Kingdom Ministry

Last year I attended my first CCDA conference. I was great!  I am hoping to attend again this year. If you are going, let me know and we can get together for lunch or coffee while there. Since last year I have been receiving newsletters from CCDA. In the latest newsletter, CCDA’s CEO, Noel Castellanos, wrote about what he calls the “Five Expressions of Kingdom Ministry.” I have taken what he wrote and used it as a guest post. Enjoy.

Dear Familia,

Last week, I was in Baltimore, MD at our CCDA Leadership Cohort retreat with some of the most amazing young leaders in the nation, who happen to have a heart and passion for the vision and work of CCDA. The focus of the retreat was on the theology that under-girds CCDA’s 8 Component Philosophy. I wish you could have heard the honest, thoughtful, stimulating conversation, rooted in a love for Christ and in deep friendship with one another.

I had the privilege of addressing the group and shared what I’m calling the Five Expressions of Kingdom Ministry, a framework giving us the full mandate as Christ-followers to bring transformation to our communities.

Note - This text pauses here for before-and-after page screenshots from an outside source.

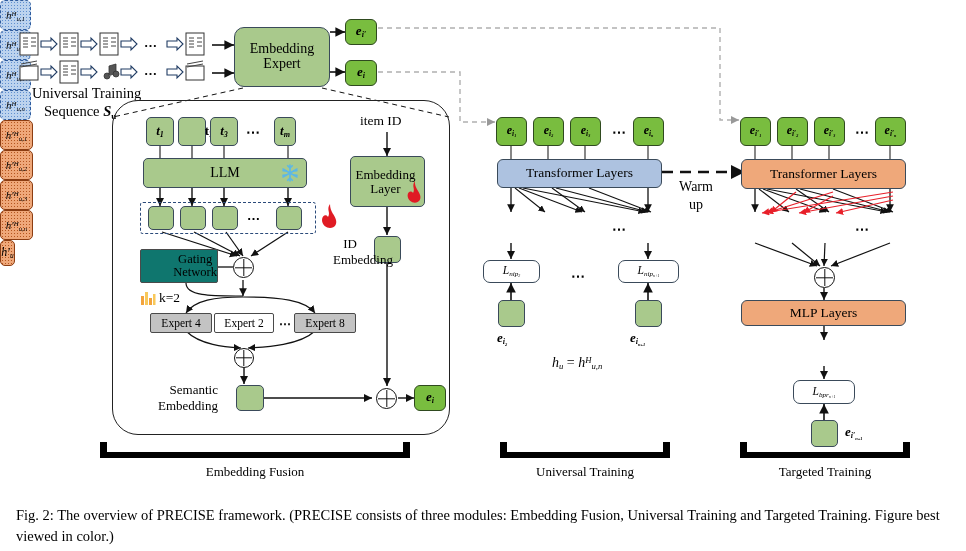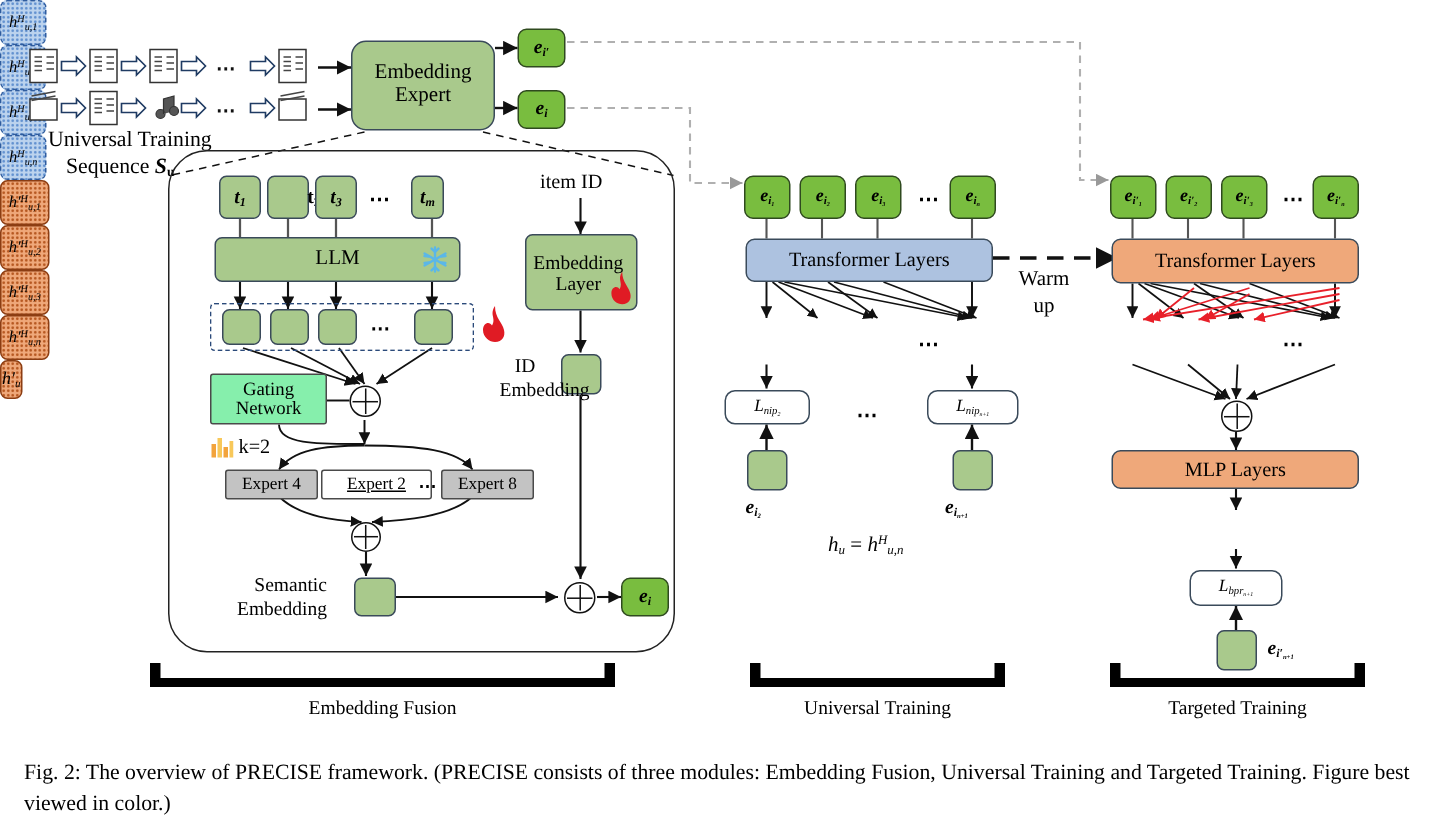--- a/index.html
+++ b/index.html
@@ -22,21 +22,21 @@
     border-radius:5px;
     display:flex; align-items:center; justify-content:center;
     text-align:center;
     line-height:1.05;
     background:#fff;
   }
   .green      { background:#a9c98c; }
   .greenbadge { background:#79bd3f; border-color:#2f4a1f; border-radius:6px; }
   .blue       { background:#adc2e0; }
   .orange     { background:#efa87a; }
-  .peach      { background:#86efac; border-color:#4a4a4a; }
+  .peach      { background:#0f766e; border-color:#4a4a4a;justify-content:flex-end; }
   .gray       { background:#c3c3c3; border-color:#4a4a4a; border-radius:2px;}
   .white      { background:#fff;    border-color:#4a4a4a; border-radius:2px;}
   .loss       { background:#fff; border-radius:7px; border-color:#3a4a5a; }
   .bluedot {
     background:#bcd3ee;
     background-image:radial-gradient(#5f8fcf 0.8px, transparent 0.9px);
     background-size:3px 3px;
     border:1.4px dashed #2f5c9e; border-radius:5px;
   }
   .orangedot {
@@ -340,21 +340,21 @@
     <svg width="16" height="16" viewBox="0 0 16 16">
       <rect x="1" y="6" width="3" height="9" fill="#f2a33c"></rect>
       <rect x="5" y="2" width="3" height="13" fill="#f8c85a"></rect>
       <rect x="9" y="8" width="3" height="7" fill="#f2a33c"></rect>
       <rect x="13" y="4" width="2.5" height="11" fill="#f8c85a"></rect>
     </svg>
   </div>
   <div class="lbl ser" style="left:159px; top:290px; font-size:13.5px;">k=2</div>
 
   <div class="box gray" style="left:150px; top:313px; width:62px; height:20px; font-size:11.5px;">Expert 4</div>
-  <div class="box white" style="left:214px; top:313px; width:74px; height:20px; font-size:11.5px;text-decoration:underline;">Expert 2</div>
+  <div class="box white" style="left:214px; top:313px; width:60px; height:20px; font-size:11.5px;">Expert 2</div>
   <div class="ellipsis" style="left:279px; top:317px; font-size:12px;">⋯</div>
   <div class="box gray" style="left:294px; top:313px; width:62px; height:20px; font-size:11.5px;">Expert 8</div>
 
   <div class="plus" style="left:234px; top:348px; width:20px; height:20px;"></div>
 
   <div class="lbl ser" style="left:158px; top:382px; font-size:13px; line-height:1.2; text-align:right;">
     <span>Semantic</span><br>
     <span>Embedding</span>
   </div>
   <div class="box green" style="left:236px; top:385px; width:28px; height:26px;"></div>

One of our leaders expressed a longing for the Church to embrace this framework as normative. With that encouragement, I am committing to communicating this message every chance I get.
What are the Five Expressions of Kingdom Ministry?

1) Incarnation
At the center of our mission is the Biblical truth found in John 1:14. The Message Bible reads; “The Word became flesh and blood and moved into the neighborhood.”

The incarnation of Jesus into our broken world, not only initiates God’s redemptive purposes, but provides us with a model for our ministry in under-resourced neighborhoods. Like Jesus, those of us who are called to CCD move into under-resourced neighborhoods to live out our faith, and are supported by many partners, who leverage our presence in the hood to be catalysts of change. For each of us, our response to the grace of God is to enter into the pain and suffering of the people of our neighborhoods through our proximity, relationships, solidarity and humility.

2) Proclamation and Formation
Matthew 28:18-20 instructs us to go into all of the world making disciples. This ‘Great Commission’ is at the core of our Evangelical ethos, and must be a continued commitment of our work in under-resourced communities. Life change and discipleship that occurs in local neighborhood churches not only creates dynamic Christians, but believers that work and pray for the transformation of their communities. My call to Christian Community Development began with a call to love and follow Jesus. CCD will always have both proclamation and formation at the core of our ministry efforts.

3) Demonstration of Compassion
Like the Good Samaritan in Luke 10, we are called to bind up the wounds of those that have been beat up on the road of life. Like Jesus, we are moved beyond pity, to actually get involved in crisis situations with a cup of cold water, a meal and blanket, and with our kindness to strangers and prisoners; some of the most vulnerable people in our society. But, when we live in the neighborhood, we quickly recognize when compassion is appropriate, and when it crosses the line to become destructive, as it creates dependence. Relief is necessary, but it must lead to development.

4) Restoration and Development
The book of Nehemiah, Jeremiah 29, and so many other Old Testament texts have informed the work of CCD from the beginning. In many respects, it has been our focus on changing unhealthy neighborhood environments as a Biblical expression of ministry that has set us apart. And, because we do this very bricks and mortar ministry from within the neighborhood, not from the outside, we have seen the potential, and experienced the effects, of lasting transformation that comes after many years of hard toil.

For many of us, the work of individual and community development has deployed us outside the four walls of the church and has released us to use our gifts and abilities in under-resourced neighborhoods. Living life shoulder to shoulder, deeply ingrained in our neighborhoods, has been key to not only changing our communities, but to changing our lives as well. Because we live there, when we seek the well-being of our neighborhoods, it impacts our personal well-being as well.

5) Confrontation of Injustice
Many of us committed to the poor and marginalized of our world have learned getting serious about seeing “justice roll on like a river, and righteousness like a never-failing stream” like we read in Amos 5:24, means we must include confronting sinful systems and institutions (comprised of sinful individuals) that keep people, especially the poor from experiencing the Shalom of God. So, we engage in advocacy for immigration reform, for school reform, and for prison reform, among other concerns, because these issues are rooted in the realities of our neighborhoods. They are not simply another justice issue to write congress about. For us, justice will never be a passing fad, because it is rooted in the suffering and pain of our neighbors, that we must never ignore.

After 30 years of ministry in under-resourced neighborhoods, I have discovered that these five expressions of ministry may be what Jesus is speaking about in Matthew 4:23, where it says that He preached the good news of The Kingdom of God.

May the Lord give us strength and perseverance to be agents of His Kingdom in the neighborhoods He has called us to minister and dwell in. And may we pray to our heavenly Father, “Thy Kingdom come, Thy will be done, on earth as it is in heaven.”